Every line of the material that includes the word "visually" is to be shown.

[[ DATA FOR PROCESSING open ]]

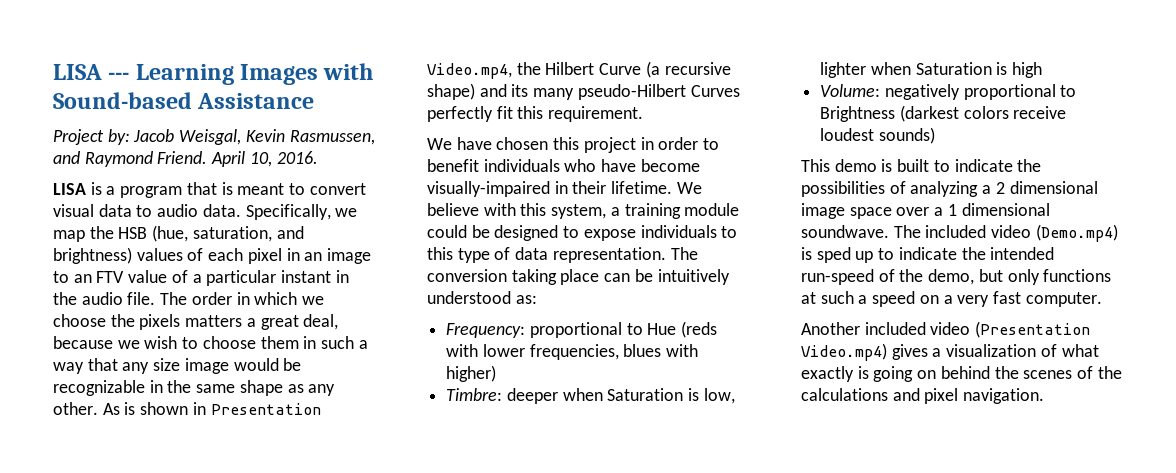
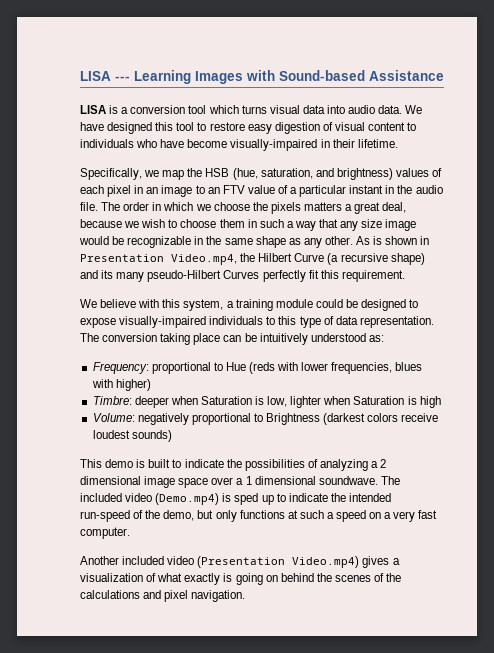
[53,129,375,145] [53,151,318,167] [53,182,366,198] Project by: Jacob Weisgal, Kevin Rasmussen, and Raymond Friend. April 10, 2016. // LISA is a program that is meant to convert -> [80,105,267,114] LISA is a conversion tool which turns
[136,205,153,217] to -> [326,105,345,114] into
(241, 210) none -> [405,105,423,114] [80,122,417,134] [80,139,398,151] We have designed this tool to restore easy digestion of visual content to individuals who have become visually-impaired in their lifetime. //
[456,137,720,153] [427,159,700,172] [427,181,702,197] have chosen this project in order to benefit individuals who have become visually-impaired in their lifetime. We -> (97, 303) none
(636, 235) none -> [119,316,207,328] visually-impaired

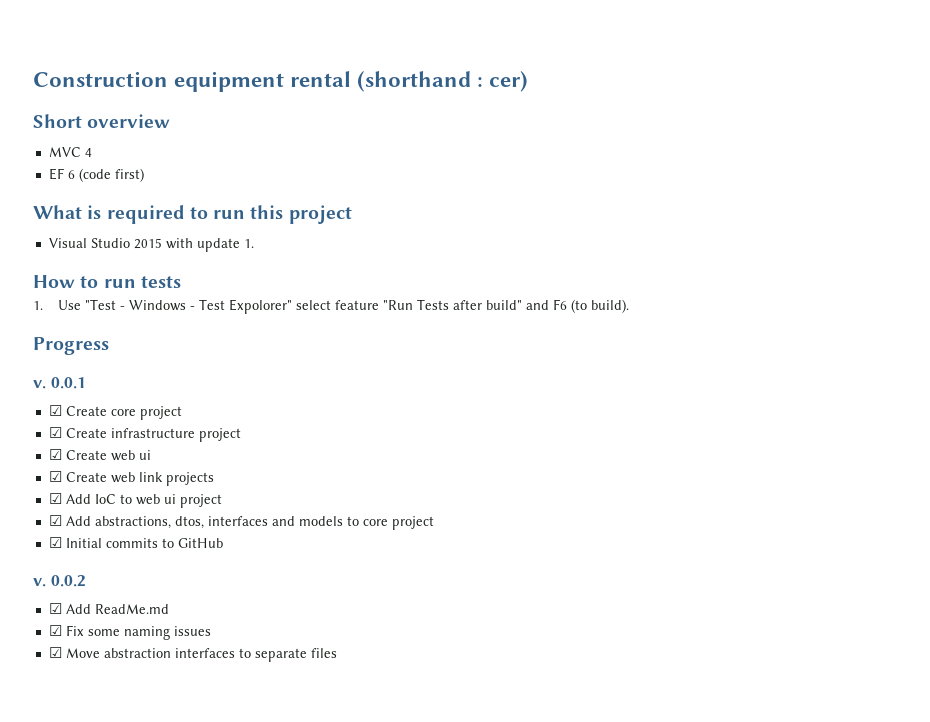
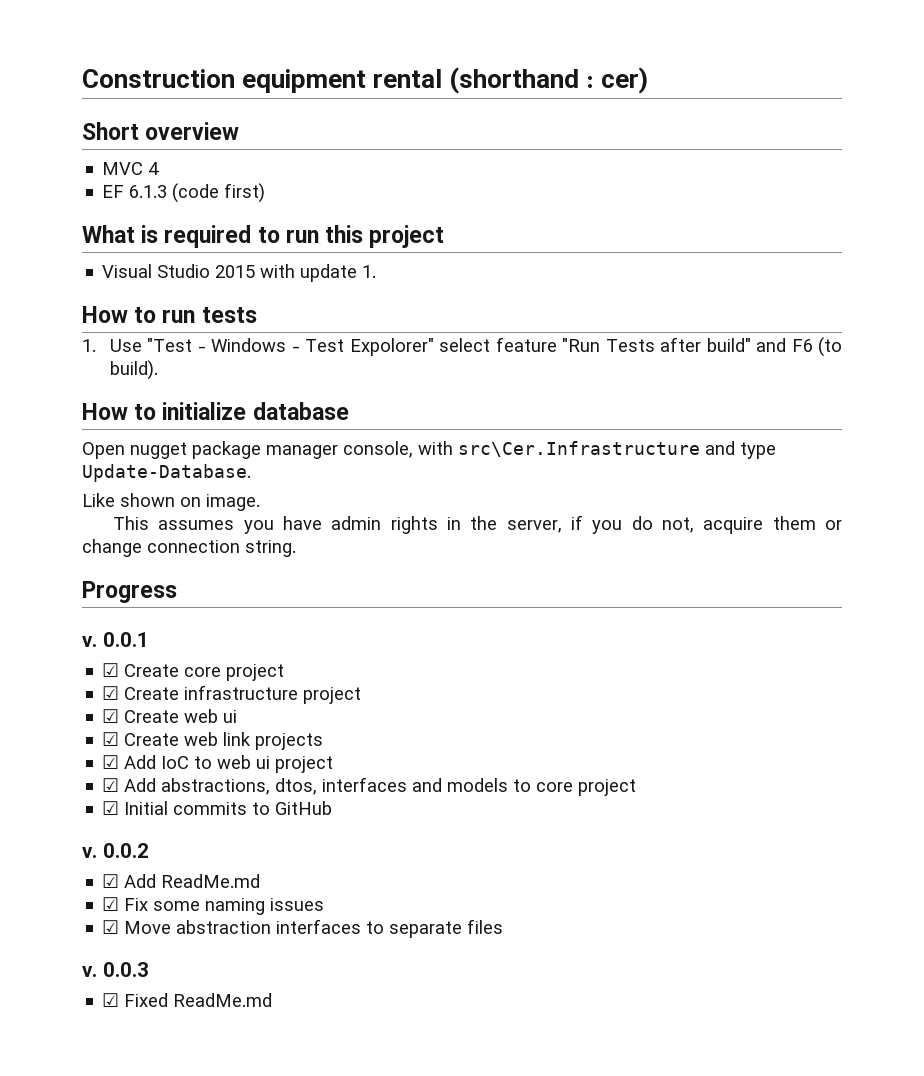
[67,170,75,179] 6 -> [129,185,168,198] 6.1.3
(630, 306) none -> [82,402,349,420] [82,441,776,459] [82,464,251,482] [82,493,260,511] [113,515,842,534] [82,539,296,557] // How to initialize database // Open nugget package manager console, with src\Cer.Infrastructure and type Update-Database. // Like shown on image. // This assumes you have admin rights in the server, if you do not, acquire them or change connection string.
(337, 653) none -> [82,962,149,977] [102,993,273,1007] // v. 0.0.3 // ☑ Fixed ReadMe.md

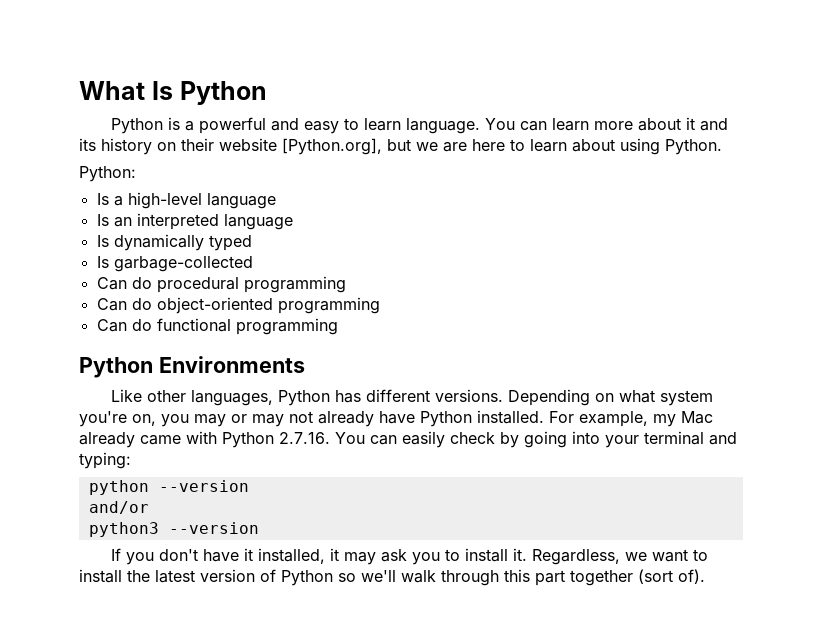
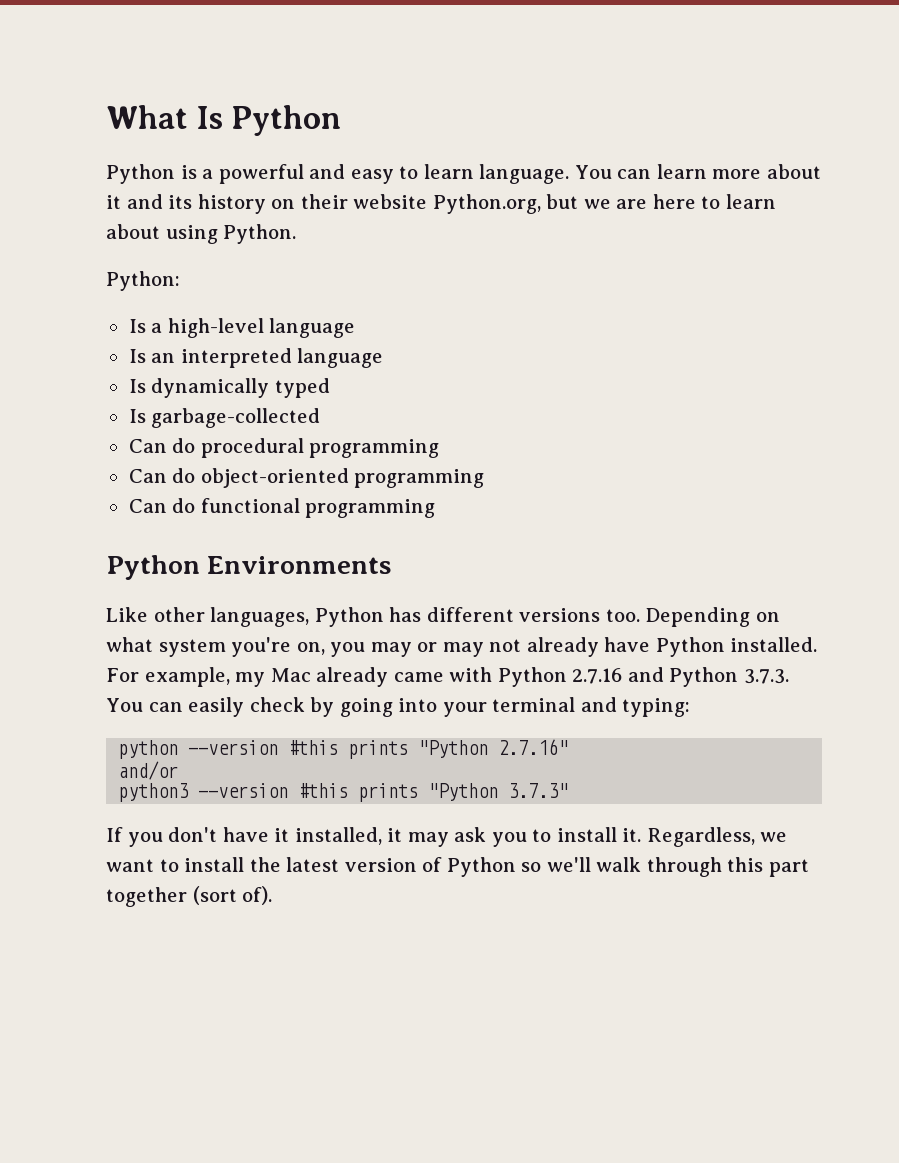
[282,138,382,155] [Python.org], -> [432,194,541,214] Python.org,
[435,389,504,402] versions. -> [519,608,640,622] versions too.
[279,432,330,444] 2.7.16. -> [572,667,789,687] 2.7.16 and Python 3.7.3.
(249, 486) none -> [288,739,569,759] #this prints "Python 2.7.16"
(259, 528) none -> [298,783,569,802] #this prints "Python 3.7.3"

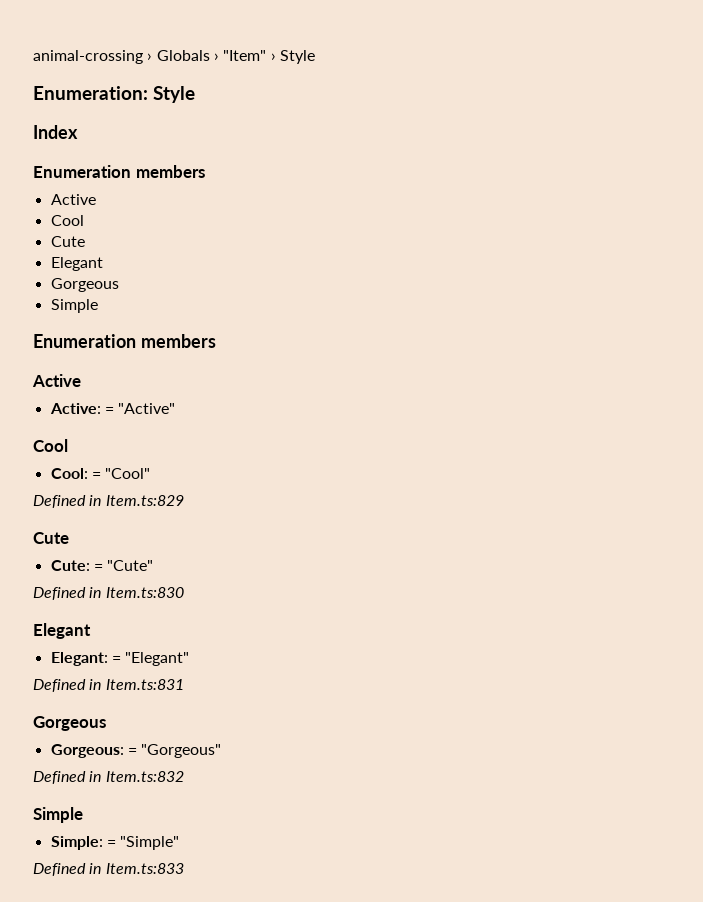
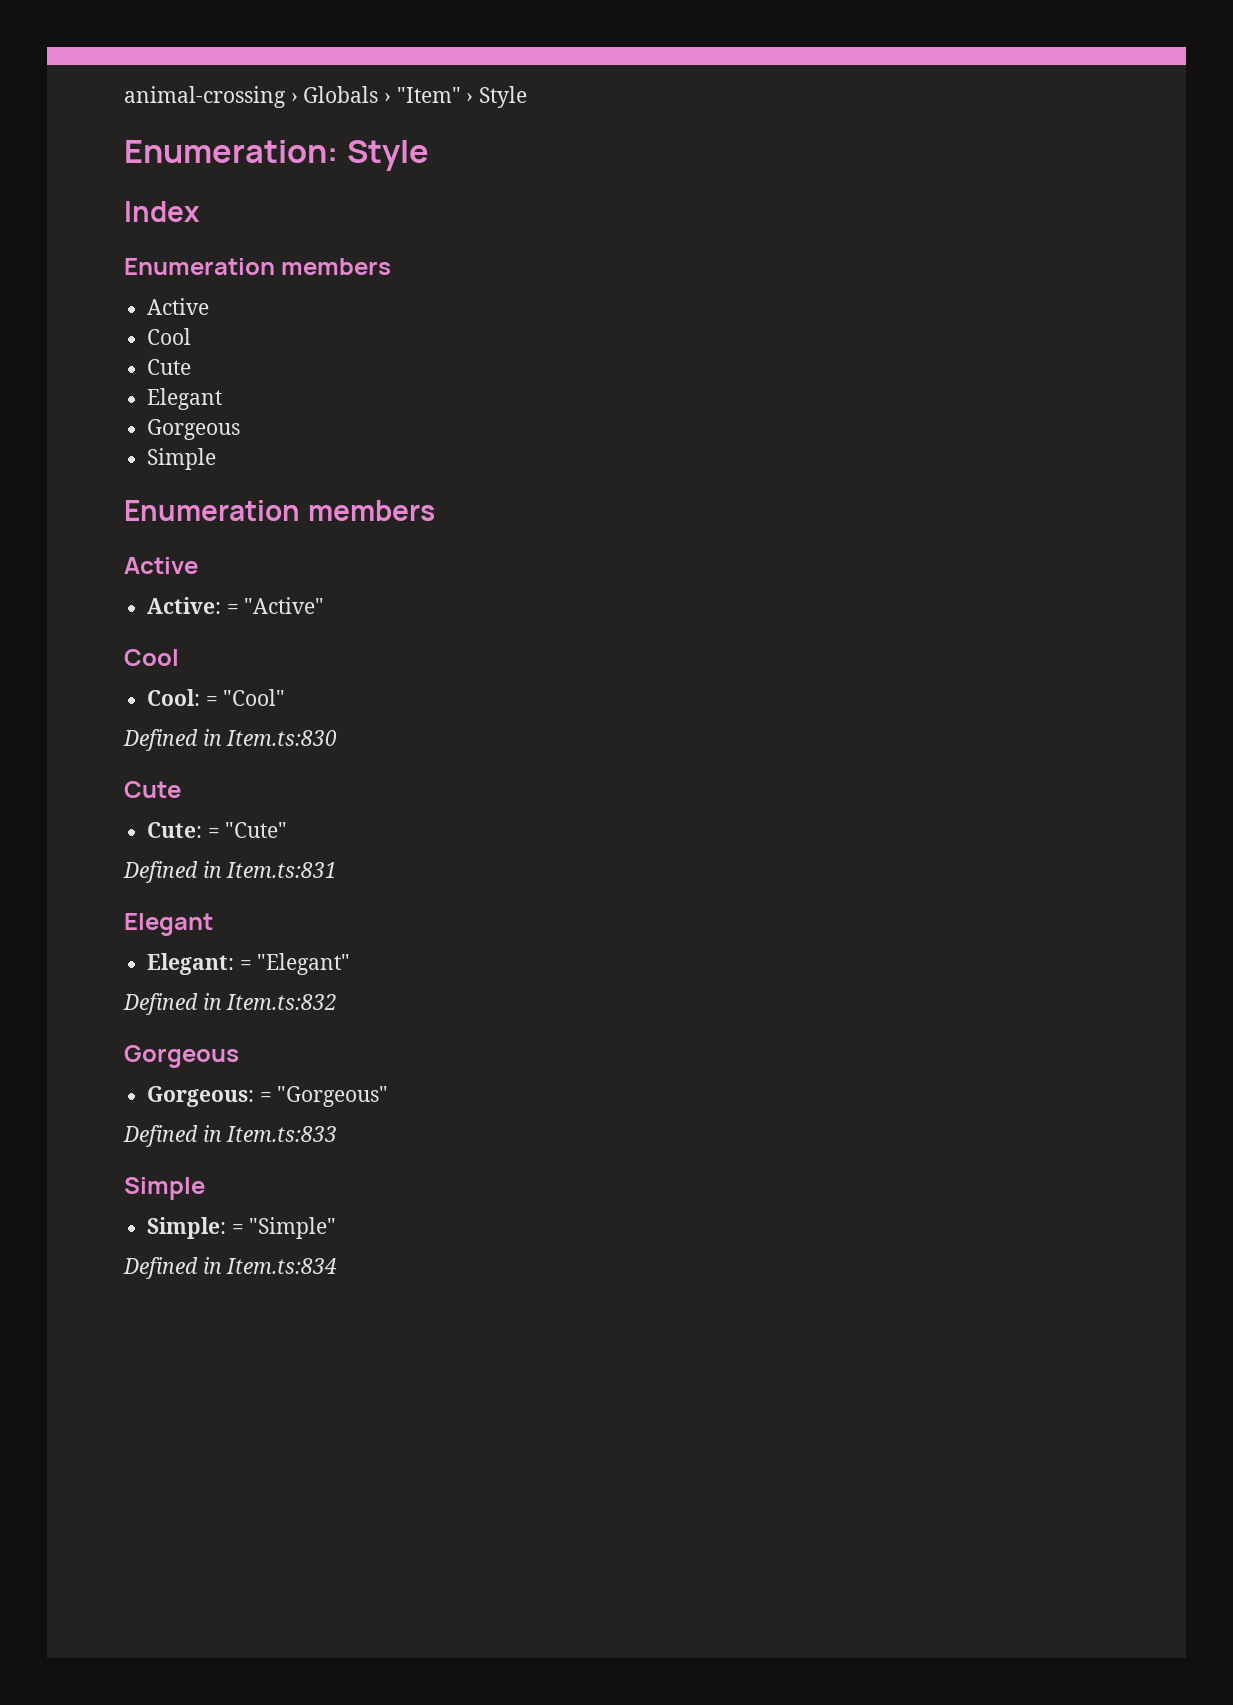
[105,495,184,506] Item.ts:829 -> [226,730,338,746] Item.ts:830
[105,587,184,598] Item.ts:830 -> [226,862,338,878] Item.ts:831
[105,679,184,690] Item.ts:831 -> [226,994,338,1010] Item.ts:832
[105,771,184,782] Item.ts:832 -> [226,1126,338,1142] Item.ts:833
[105,863,184,874] Item.ts:833 -> [226,1258,338,1274] Item.ts:834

[[ DATA FOR PROCESSING closed ]]

* _TASK RESULT_
(241, 210) none -> [405,105,423,114] [80,122,417,134] [80,139,398,151] We have designed this tool to restore easy digestion of visual content to individuals who have become visually-impaired in their lifetime. //
[456,137,720,153] [427,159,700,172] [427,181,702,197] have chosen this project in order to benefit individuals who have become visually-impaired in their lifetime. We -> (97, 303) none
(636, 235) none -> [119,316,207,328] visually-impaired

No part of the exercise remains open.